Are there enough hours in the day for democracy
Paul Braithwaite, Programme Coordinator at Building Change Trust, shares his thoughts on DemCon 2018, which was held in Balbriggan, July 18th and 19th. As well as attending the conference, Paul presented on recent Citizens Assembly activity in Northern Ireland.
Last week I attended DemCon in Balbriggan, an international conference on the future of democracy organised by the Solonian Democracy Institute and involving many international contributors from Europe, North America and Africa as well as Ireland, north and south.
A wide range of ideas and differing viewpoints were aired, including discussions on work the Trust is supporting in Northern Ireland on Citizens’ Assemblies and Participatory Budgeting. There was plenty of debate and sometimes disagreement but the one thing that united everyone at the conference was a belief that we need more democracy, not less. A simple trip to the ballot box every few years, whilst important, has not enabled us to successfully grapple with the many long-term, complex challenges we face as societies and as a global community.
Many contributors at the conference were enthusiasts for forms of direct democracy, such as that practised at local level in Switzerland, where the key principle is that everyone has the right to take part in decision-making. Others cautioned that mass participation came with its own risks of ‘rule by referendum’ and majoritarianism and that the key thing was to ensure citizens were able to consider all the relevant information and to deliberate with one another prior to making decisions.

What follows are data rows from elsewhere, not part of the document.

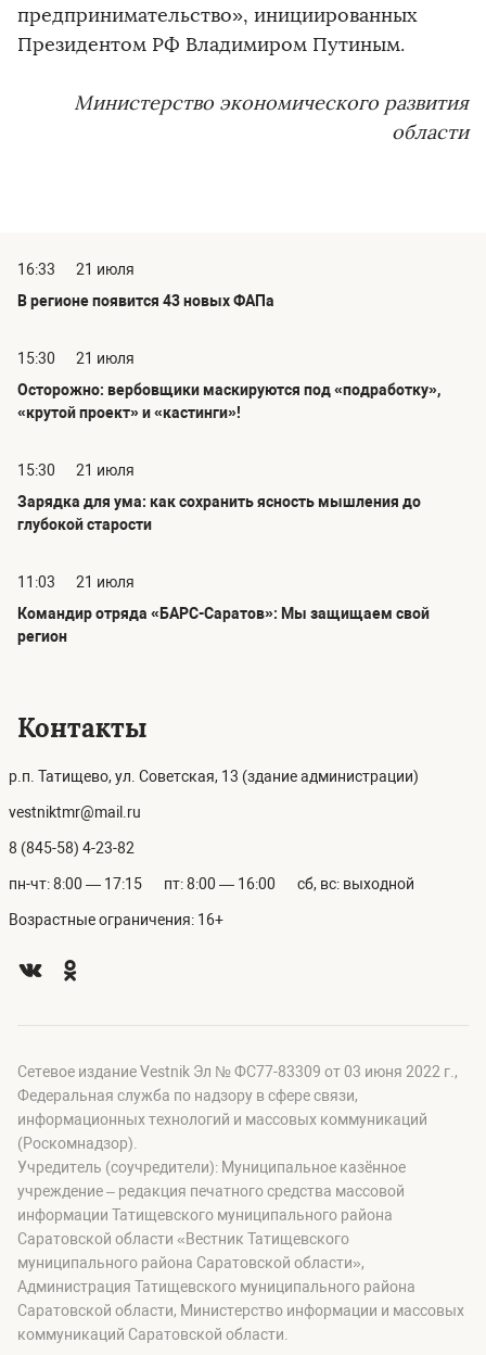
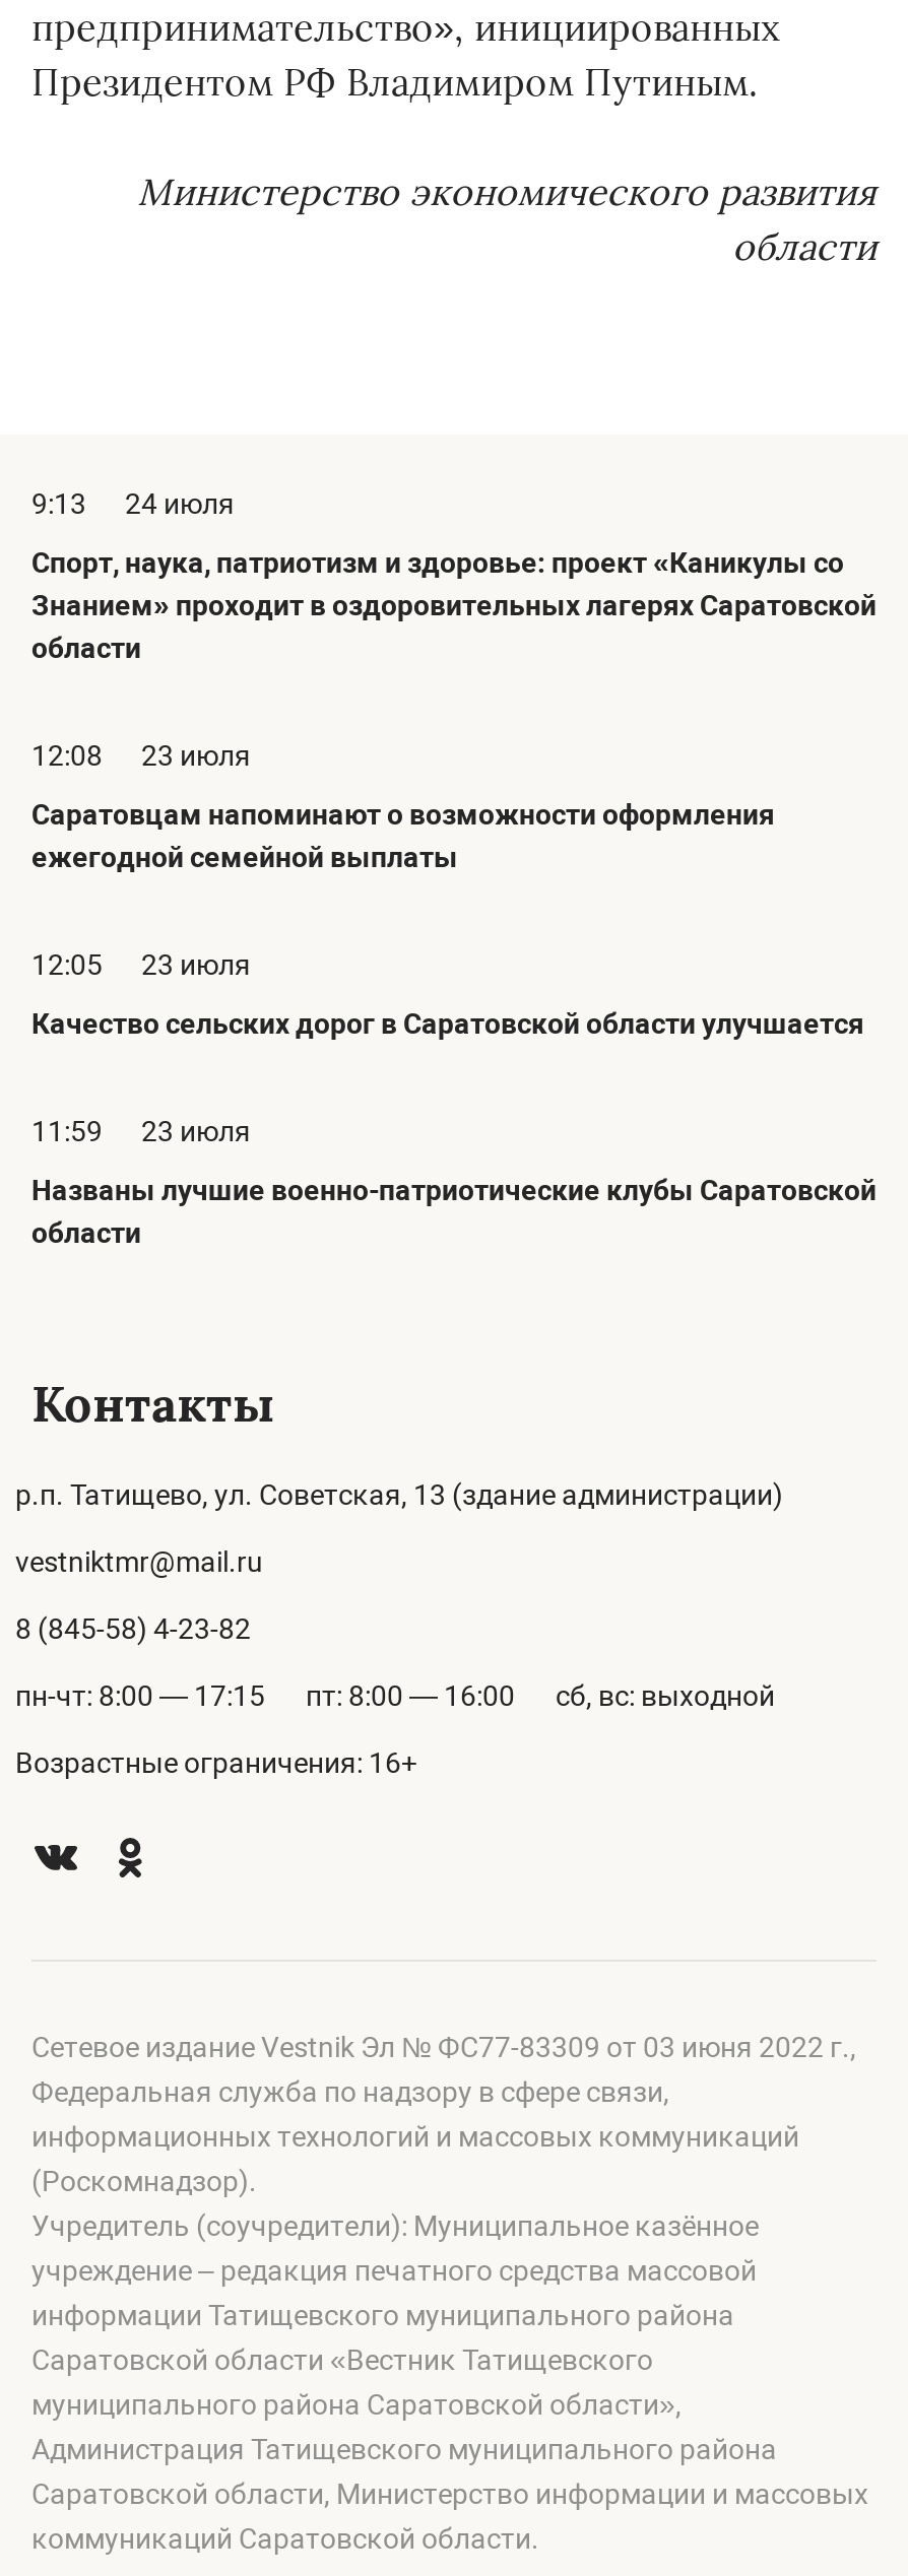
[17,261,135,278] 16:33 | 21 июля -> [31,487,235,520] 9:13 | 24 июля
[17,292,274,309] В регионе появится 43 новых ФАПа -> [31,546,877,664] Спорт, наука, патриотизм и здоровье: проект «Каникулы со | Знанием» проходит в оздоровительных лагерях Саратовской | области
[17,350,135,367] 15:30 | 21 июля -> [31,739,251,772] 12:08 | 23 июля
[17,381,440,421] Осторожно: вербовщики маскируются под «подработку», | «крутой проект» и «кастинги»! -> [31,798,775,873] Саратовцам напоминают о возможности оформления | ежегодной семейной выплаты
[17,461,135,479] 15:30 | 21 июля -> [31,948,251,981] 12:05 | 23 июля
[17,493,421,533] Зарядка для ума: как сохранить ясность мышления до | глубокой старости -> [31,1007,864,1040] Качество сельских дорог в Саратовской области улучшается
[17,573,135,591] 11:03 | 21 июля -> [31,1115,251,1147] 11:59 | 23 июля
[17,605,430,645] Командир отряда «БАРС-Саратов»: Мы защищаем свой | регион -> [31,1174,877,1249] Названы лучшие военно-патриотические клубы Саратовской | области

However what struck me most was the realisation that if we’re serious about wanting people from across society to increase their participation in democracy (beyond voting), a basic pre-requisite will be the liberation of their time. There will always be a committed cadre of self-sacrificing and passionate campaigners. And we know that those with greater means, and therefore more time, are already more likely to participate in politics and influencing decision-making. But for everyone else, myself included, life gets in the way. Even those of us who would like to be more involved find there simply aren’t enough hours in the day.

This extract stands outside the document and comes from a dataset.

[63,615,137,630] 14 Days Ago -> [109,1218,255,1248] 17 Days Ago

Thankfully there were some ideas at DemCon about how we might address this. One, which has already been receiving significant media and academic attention in recent years, is Universal Basic Income, or UBI. This is the simple but radical idea of replacing most elements of our existing social welfare system with an unconditional flat payment to each and every citizen, regardless of their wealth or work status. The purpose behind this is to provide a bedrock of economic security for all, that in so doing frees up more of people’s time to lead the lives and undertake the work they really want to, contributing more to society in the process. Some also argue that given the advance of technology and the high likelihood that a significant proportion of jobs will be automated in the coming decades, a UBI policy is essential to avoid a disastrous widening of economic inequality.
Scott Santens, a leading US writer and campaigner for UBI, spoke at DemCon about the potential link between UBI and a deeper democracy, highlighting that “democracy is incomplete as long as a citizen can’t choose to be a full-time citizen”. UBI is being considered seriously in a number of countries around the world and pilots are underway in Finland, India and Canada, as well as a number of private or philanthropic initiatives such as Y Combinator and Give Directly.
Another related idea advocated by DemCon organiser Dr. Roslyn Fuller was that of ‘pay for participation’, which is inspired by the practice of the ancient Athenian Democrats who paid those of its citizens who took part in the regular Assembly where collective decisions were taken. This was based in part on the logic that to not do so would mean biasing participation towards wealthier citizens. But it was also about the principle that society derives a benefit from people’s participation and this should therefore be valued in economic terms in the same way that other forms of work are.
Closer to home, the Citizens’ Assembly for Northern Ireland project being part-funded by the Trust and delivered by Involve will employ a similar logic in paying an honorarium to the citizen participants. The project remains on course to be delivered this autumn.
In short, our democratic system needs reform if it is to regain public trust and successfully tackle the many challenges we face locally and globally. Unless we prefer a return to authoritarianism, democracy in the future is therefore likely to make more demands of its citizens. In the current context of economic insecurity and rising inequality, free time is becoming a rare luxury for most. Part of the solution surely lies in widening our understanding of work and placing an economic value on citizens’ contributions to our collective wellbeing.